Line by line, repeat the material below exactly and skip the images.

::: RECORDS FOR THIS TASK

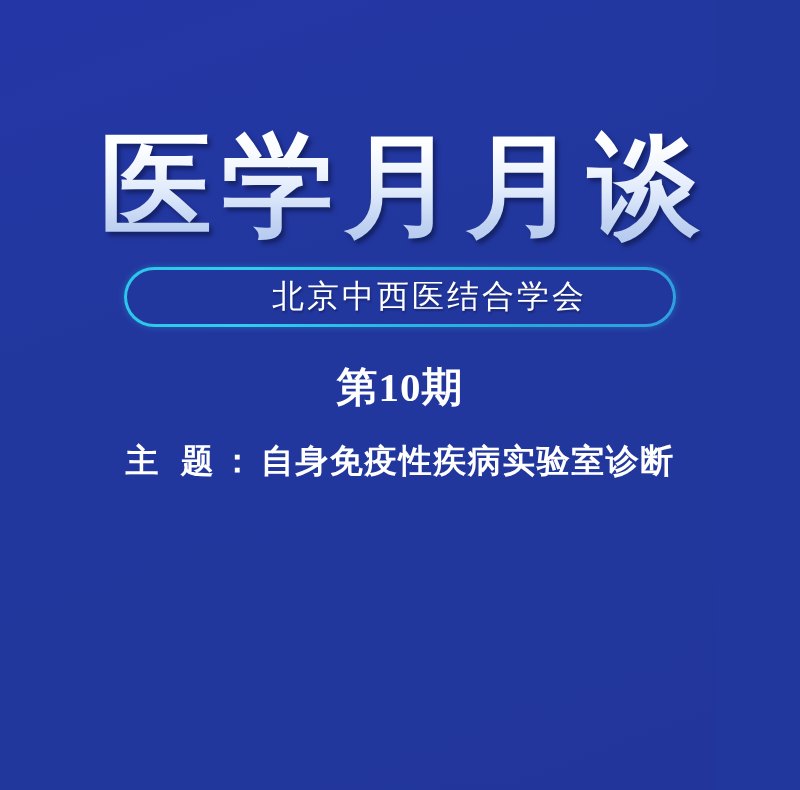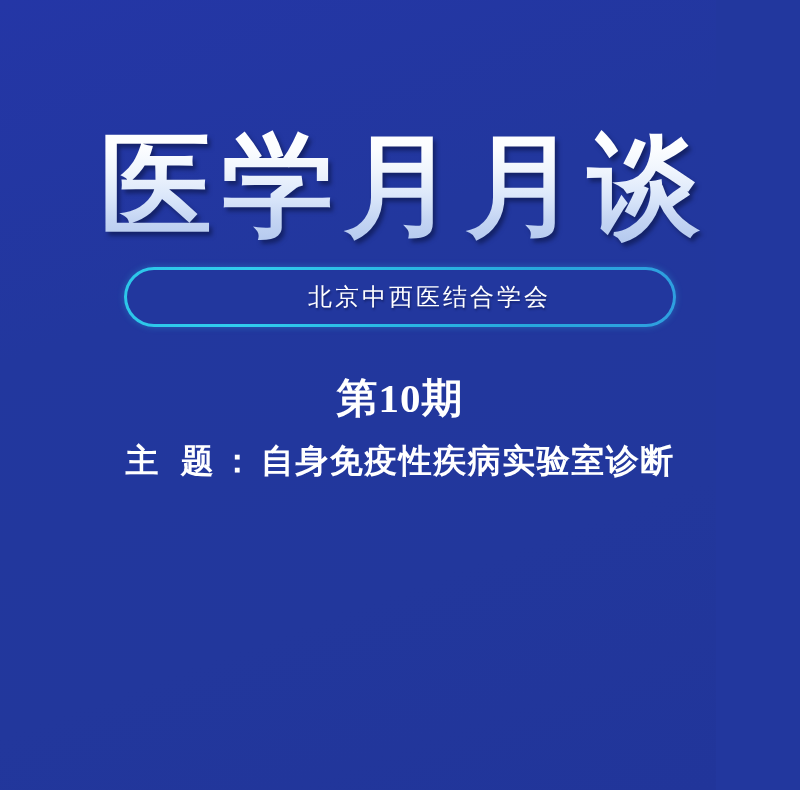"北京中西医结合学会" .badge-text { font-size: 24px -> 32px }
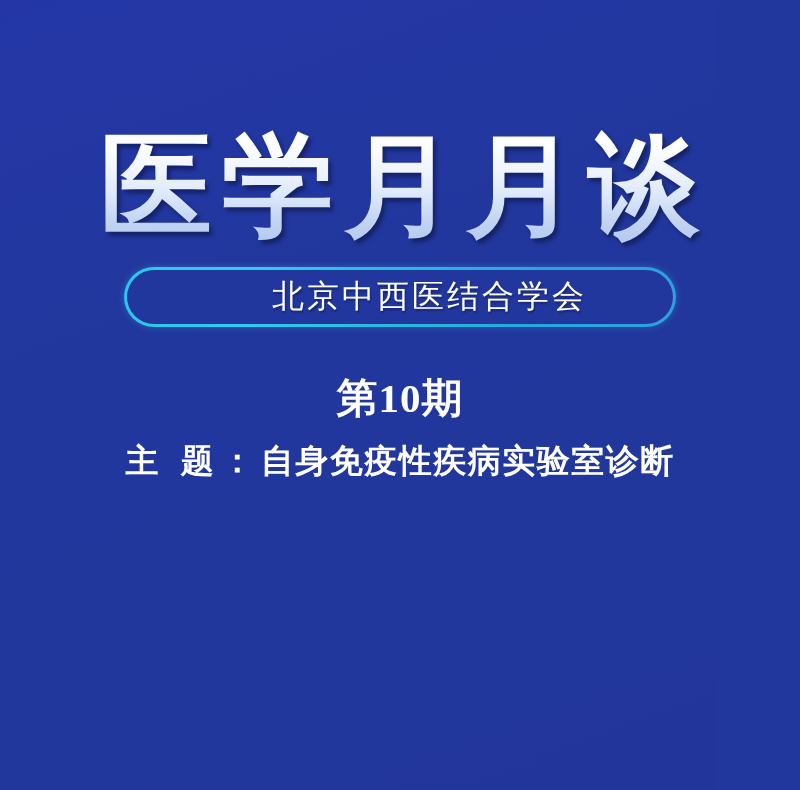"第10期" .episode { top: 371px -> 360px }
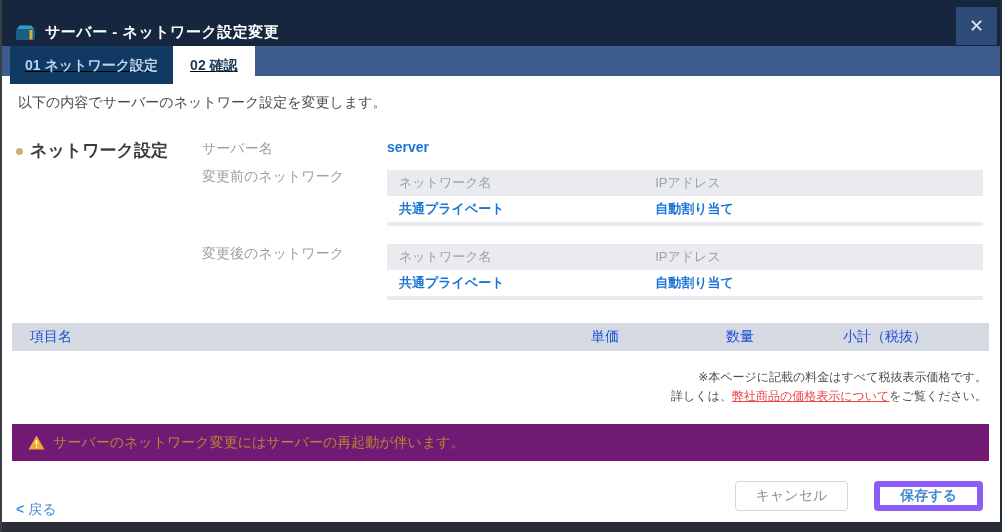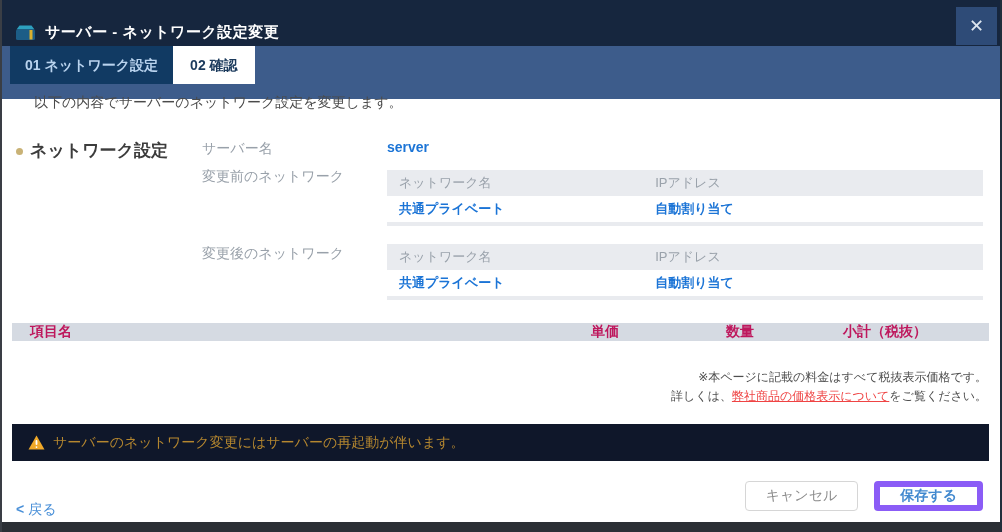"01 ネットワーク設定" .tabbar { height: 53px -> 30px; text-decoration: none -> underline }
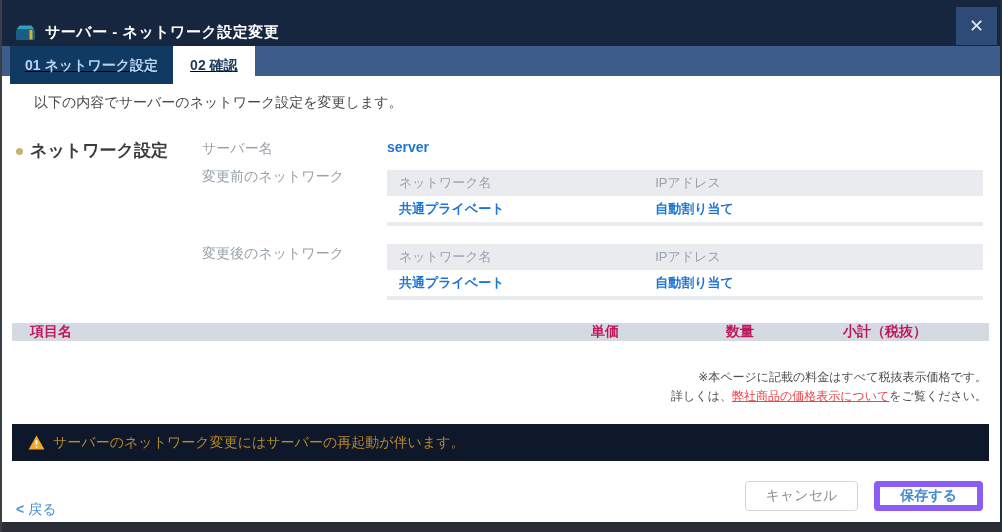"以下の内容でサーバーのネットワーク設定を変更します。" .intro { left: 32px -> 16px }
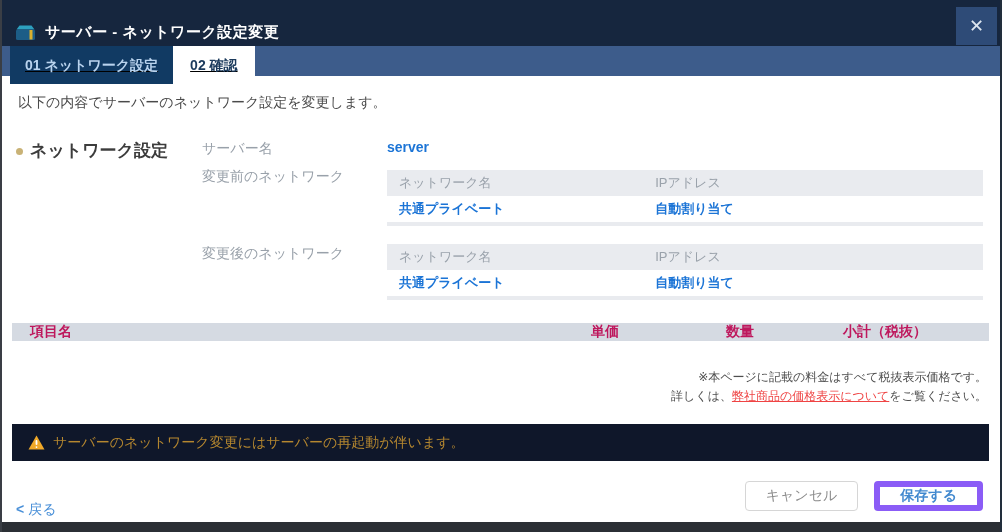"項目名" .price-hdr { color: #be185d -> #1d4ed8; font-weight: bold -> normal; height: 18px -> 28px }
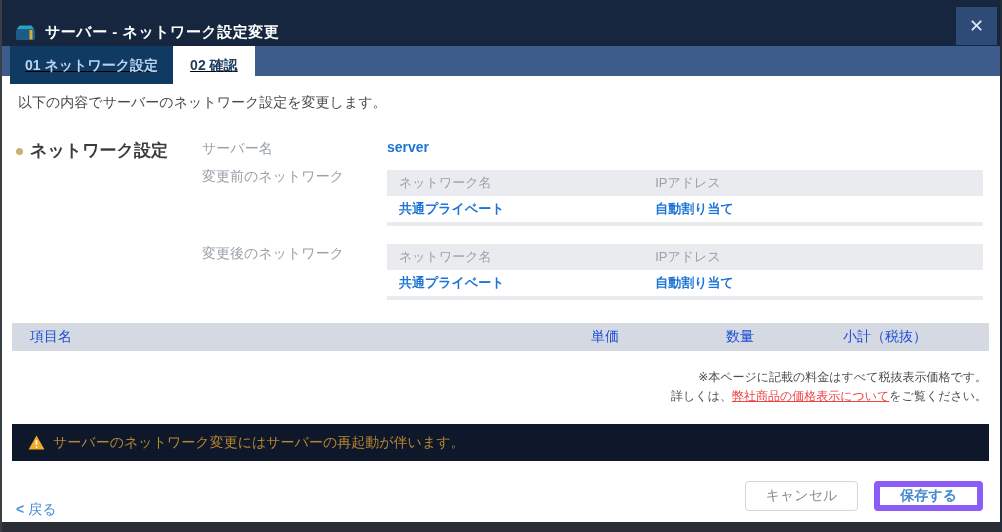"サーバーのネットワーク変更にはサーバーの再起動が伴います。" .warn { background: #0f172a -> #701a75 }
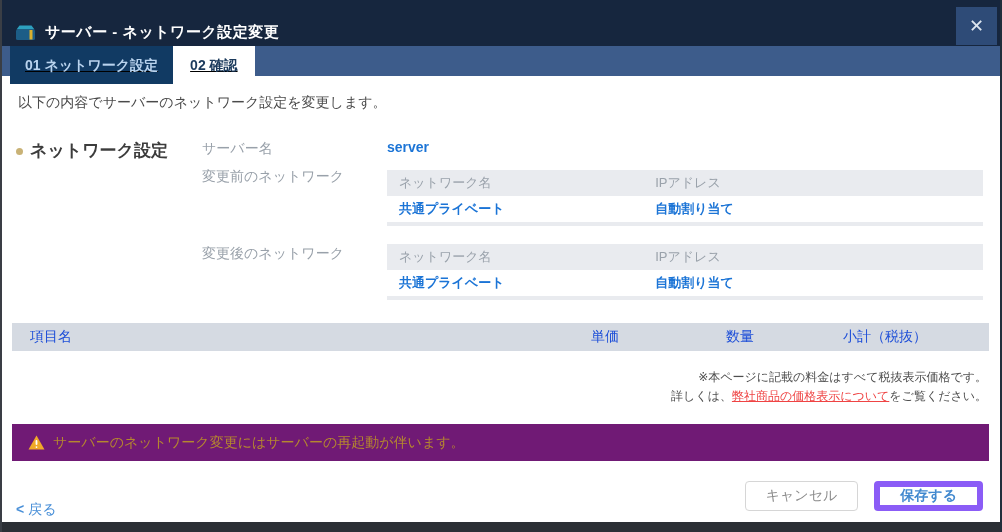"キャンセル" .btns { gap: 16px -> 26px }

::::::

COMPLETED EXERCISE
"北京中西医结合学会" .badge-text { font-size: 24px -> 32px }
"第10期" .episode { top: 371px -> 360px }
"01 ネットワーク設定" .tabbar { height: 53px -> 30px; text-decoration: none -> underline }
"以下の内容でサーバーのネットワーク設定を変更します。" .intro { left: 32px -> 16px }
"項目名" .price-hdr { color: #be185d -> #1d4ed8; font-weight: bold -> normal; height: 18px -> 28px }
"サーバーのネットワーク変更にはサーバーの再起動が伴います。" .warn { background: #0f172a -> #701a75 }
"キャンセル" .btns { gap: 16px -> 26px }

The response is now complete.